突発は 椎間板ヘルニアなどよりは 腎の塞栓を思いますが、 対側への移動は 謎に思います。
再び 右腰痛で右足に というのは 

エコーで分かるのは 動脈瘤でなければ 肝転移か 後腹膜などの腫瘤か でしょうか。
by kinmuiです。 (2007-11-13 23:42) 

僻地外科医

>kinmui先生

>「右の腰痛が突然出現し、右臀部から左臀部への移動」その後に軽快 というのが 分からないでいます。

 実はこれで単なるAAAじゃなく解離から瘤化したものじゃないかと思ったんですよね。解離の移動性疼痛と考えれば素直なキーワードに思えます。

 で、単に解離してるだけで瘤化していなければエコーで見落とした可能性もあるかなと。
by 僻地外科医 (2007-11-14 07:52) 

僻地外科医

 上下の情報無しでは何とも言えませんが、これ、解離に見えるんですが・・・。

 で、もし腸骨動脈の限局解離だとすれば、これは症例報告もののレア疾患だと思います。とりあえず医中誌で調べてみましたが、腸骨動脈限局解離の症例報告は2例しかありませんでした。

 その辺、心外の先生は何か言ってませんでしたか?
by 僻地外科医 (2007-11-14 17:21) 

kinmuiです。

僻地外科医先生、なるほど、そうですね。
1本しかない大動脈であれば 右にも左にも 移動しても 全く不思議ではありませんね。

右下肢しびれ感 というのは 
腸骨動脈が 付近の神経を圧迫しうるのでしょうか。
それとも 枝分かれした?動脈の虚血症状ということもあるでしょうか。

神経症状? 整形外科的? というときに 血管病変の可能性は忘れてはならないですね。ほんとうに。
by kinmuiです。 (2007-11-14 22:07) 

僻地外科医

>kinmui先生

 まず血流障害による痛みではなさそうと言うことは本文中のキーワードの「間欠性跛行(-)、安静時右下肢痛(-)、右下肢冷感(-)」より言えそうだと思います。臀筋跛行の有無までは聞いていないと思いますが、「痛みが左右に移動した」ということからもし詰まっているとすれば両側内腸骨動脈閉塞になりますので、もう少し他の症状が出ていそうな気がします。

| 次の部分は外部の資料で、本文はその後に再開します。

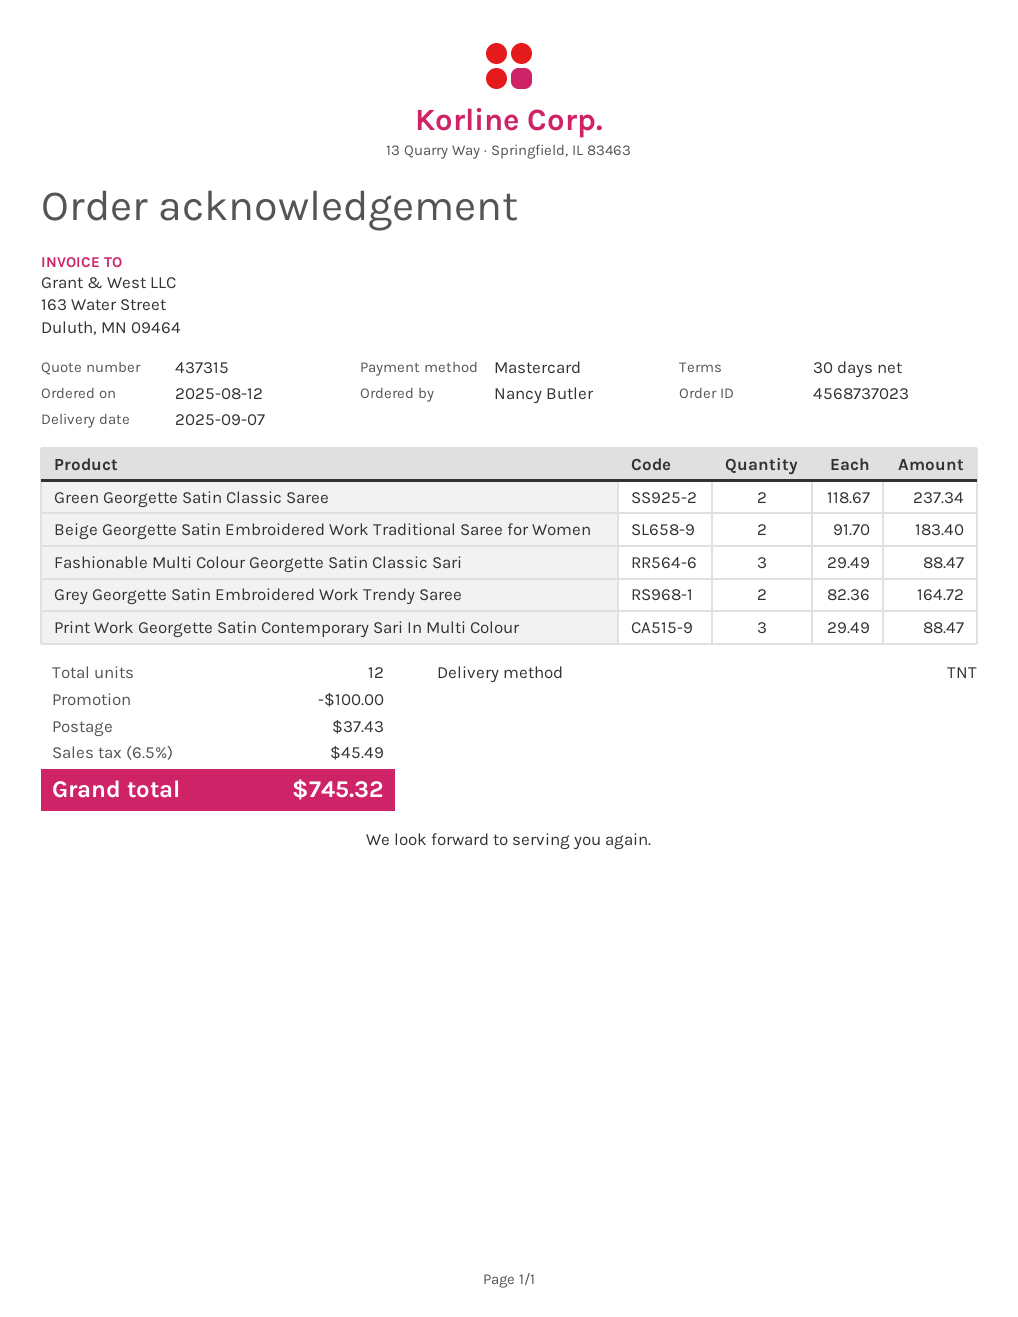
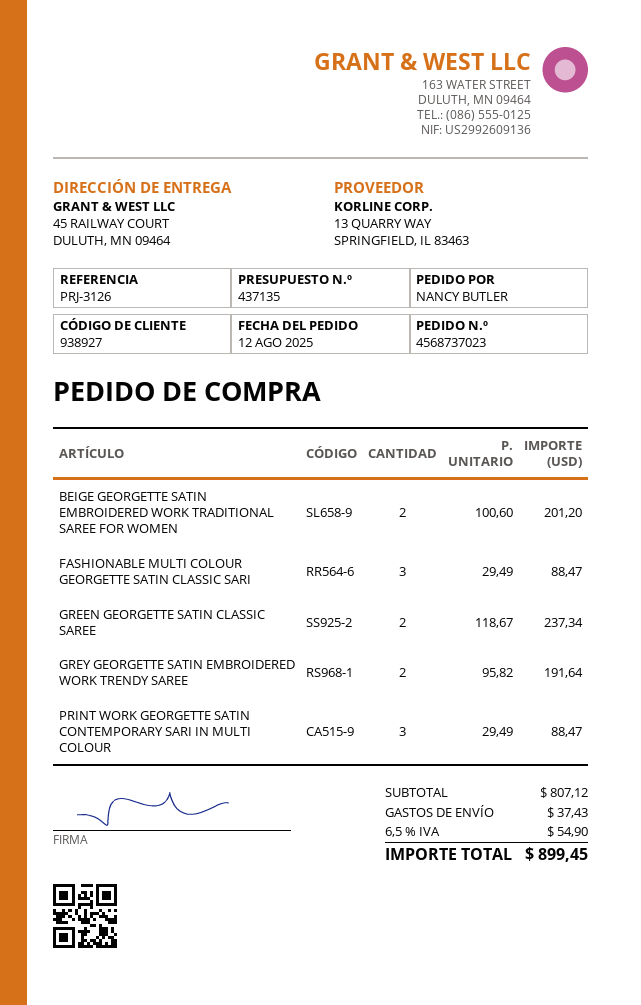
quote number: 437315 -> 437135
Beige Georgette Satin Embroidered Work Traditional Saree for Women: 2 x 91.70 = 183.40 -> 2 x 100.60 = 201.20
Grey Georgette Satin Embroidered Work Trendy Saree: 2 x 82.36 = 164.72 -> 2 x 95.82 = 191.64
discount: 100.00 -> none
tax: 6.5% = 45.49 -> 6.5% = 54.90
total: 745.32 -> 899.45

 で、痛みについては解離時の上下腹神経叢や腰神経節(いずれも交感神経節)刺激による関連痛で、現在のしびれは総腸骨動脈瘤による上下腹神経叢の圧迫症状ではないでしょうか?確証はありません・・・
by 僻地外科医 (2007-11-15 09:23) 

駆け出し研修医

こんばんは。いつも楽しみに読ませていただいてます。

実は私も、偶然に総腸骨動脈瘤を見つけたことがあります。(無症状)
鼠径ヘルニア術後の患者の腹部触診をしてると、拍動性の腫瘤が、右下腹部に。???と思い、上級医に報告、エコーで判明しました。直径3センチと、かなり大きな物で、破裂のリスクも高く、すぐに血管外科が得意な他院に紹介、と方針が固まりました。(むしろたいへんだったのはここからで、患者本人が家族に一向に連絡してくれず、紹介に一ヶ月以上もかかり、破裂しないかとやきもきする日が続きました。)

文献を検索しても、腸骨動脈瘤、結構恐ろしい病気ですよね。間違いなく地雷の一つだと思います。